═══ Working data ═══
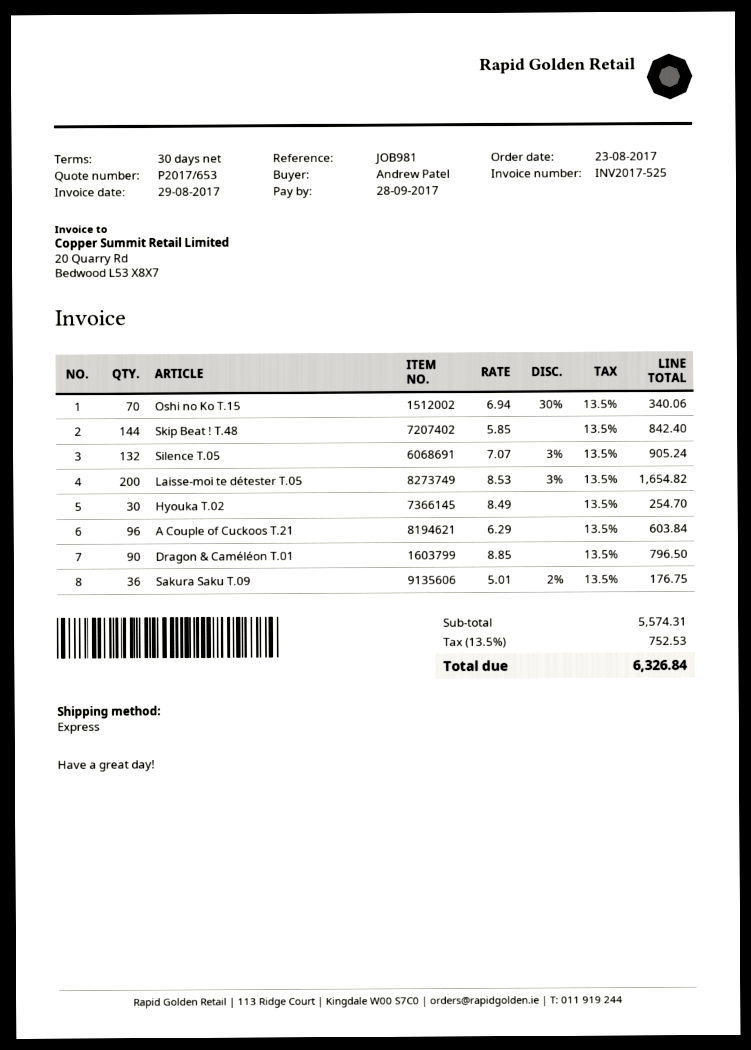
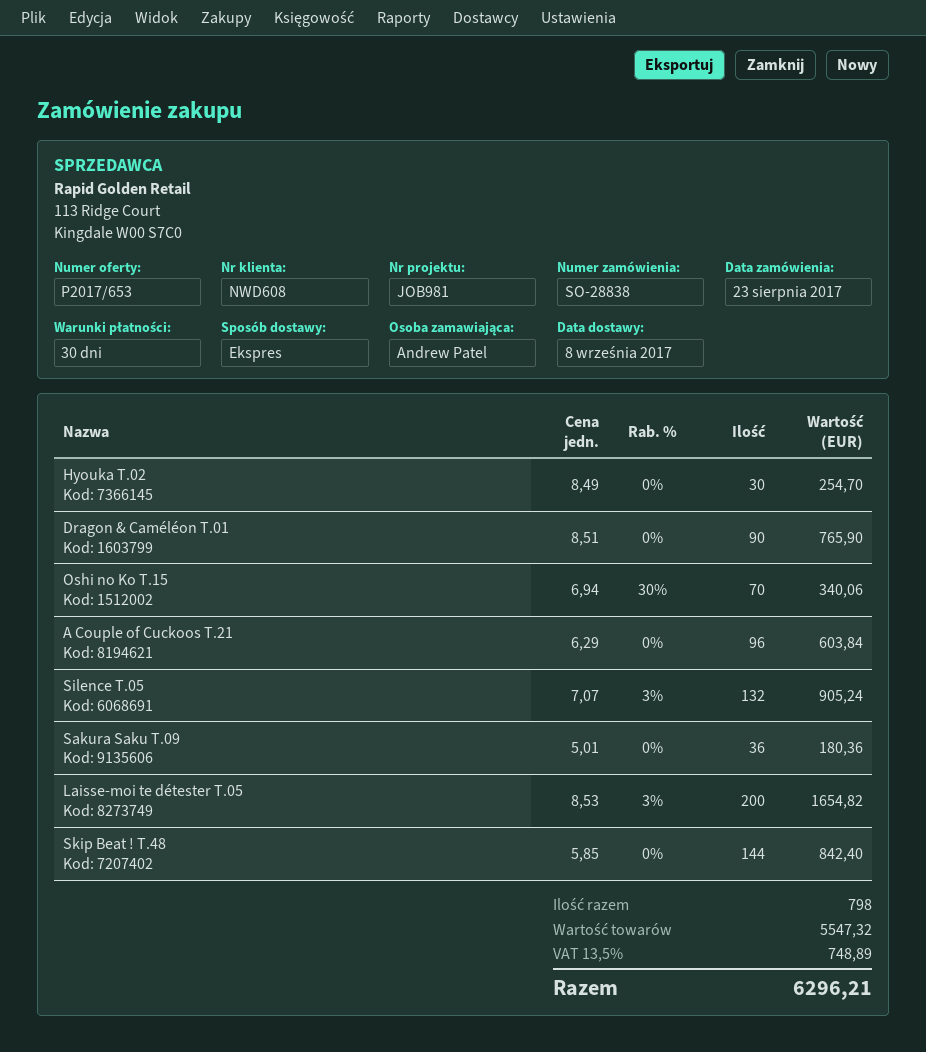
Dragon & Caméléon T.01: 90 x 8.85 = 796.50 -> 90 x 8.51 = 765.90
Sakura Saku T.09: 36 x 5.01 - 2% = 176.75 -> 36 x 5.01 = 180.36
subtotal: 5574.31 -> 5547.32
tax: 13.5% = 752.53 -> 13.5% = 748.89
total: 6326.84 -> 6296.21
═══
Each entry shown above must be quoted exactly, with its pictures left out.

→ **Solved problem**
Dragon & Caméléon T.01: 90 x 8.85 = 796.50 -> 90 x 8.51 = 765.90
Sakura Saku T.09: 36 x 5.01 - 2% = 176.75 -> 36 x 5.01 = 180.36
subtotal: 5574.31 -> 5547.32
tax: 13.5% = 752.53 -> 13.5% = 748.89
total: 6326.84 -> 6296.21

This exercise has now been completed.